In the Land Law, “foreign investor” is unofficially interpreted as the “enterprises with foreign invested capital.” Meanwhile, the concept is explained in the Investment Law and guiding documents as “the individuals or institutional investors, or the enterprises, where foreign capital accounts for at least 49 percent”.
The corollary of the inconsistency is that different state agencies and different local authorities make different decisions for the same matters. As such, the image about the investment environment in Vietnam has been described differently in the eyes of investors.
Also according to Fred Burke, there has been a suggestion that the enterprises with 10 percent foreign owned capital would be considered “foreign invested enterprises.” Nevertheless, 10 percent is not a convincing percentage, which pay put big difficulties to the operational enterprises.

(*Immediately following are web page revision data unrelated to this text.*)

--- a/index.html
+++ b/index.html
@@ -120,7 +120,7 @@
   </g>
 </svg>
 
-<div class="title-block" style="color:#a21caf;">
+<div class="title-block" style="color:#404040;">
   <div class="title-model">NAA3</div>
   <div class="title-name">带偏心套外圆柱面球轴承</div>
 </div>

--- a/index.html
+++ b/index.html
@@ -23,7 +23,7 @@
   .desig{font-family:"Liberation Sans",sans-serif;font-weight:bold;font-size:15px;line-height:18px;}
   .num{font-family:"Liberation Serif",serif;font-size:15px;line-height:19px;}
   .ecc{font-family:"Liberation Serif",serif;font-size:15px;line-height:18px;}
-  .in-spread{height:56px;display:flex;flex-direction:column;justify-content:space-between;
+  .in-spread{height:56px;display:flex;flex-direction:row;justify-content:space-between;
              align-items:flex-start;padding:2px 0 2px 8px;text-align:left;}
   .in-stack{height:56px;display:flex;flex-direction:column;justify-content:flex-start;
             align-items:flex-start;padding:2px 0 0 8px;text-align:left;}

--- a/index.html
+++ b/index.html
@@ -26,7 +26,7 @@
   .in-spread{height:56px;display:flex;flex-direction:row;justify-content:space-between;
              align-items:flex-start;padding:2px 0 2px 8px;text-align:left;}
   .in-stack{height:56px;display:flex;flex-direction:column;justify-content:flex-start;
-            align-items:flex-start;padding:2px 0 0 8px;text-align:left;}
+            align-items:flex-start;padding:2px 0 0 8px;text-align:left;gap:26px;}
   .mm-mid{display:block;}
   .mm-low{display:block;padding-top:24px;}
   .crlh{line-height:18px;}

At VBF, foreign investors also complained about the complicated administrative procedures they have to follow when doing business in Vietnam. The Land Working Group of VBF cited a lot of formalities applied to the enterprises in the real estate sector.
In order to obtain the investment licenses in the field, investors would have to prove that they can satisfy all the requirements stipulated in the Real Estate Business Law and relating guiding documents.
However, the Decree No. 71 which guides the implementation of the Housing Law, stipulates that in order to obtain investment licenses, the investors must get the written approval from competent agencies. However, in order to obtain the document, investors have to show the document recognizing them as the projects’ investors. And in order to have that document, investors need to have the investment certificate which shows the business fields.
Meanwhile, there is a better solution to treat foreign investors in the field that a “one stop shop” mechanism should be organized, which would be the only place the investors have to contact to obtain necessary documents for their investments.
According to the Foreign Investment Agency, the real estate sector attracted 1.57 billion dollars worth of foreign direct investment capital in the first five moths of 2012, amounting to 29.6 percent of the total FDI registered capital. The proportion is much higher than the 5.8 percent in 2011. The projects include the joint venture between Japanese Tokyu Group and Vietnamese Becamex with the registered capital of 1.2 billion dollars.
Nguyen Mai, Chair of the Vietnam Foreign Invested Enterprises’ Association, said the figures show the big interests of foreign investors in the Vietnamese real estate market, though it is frozen now.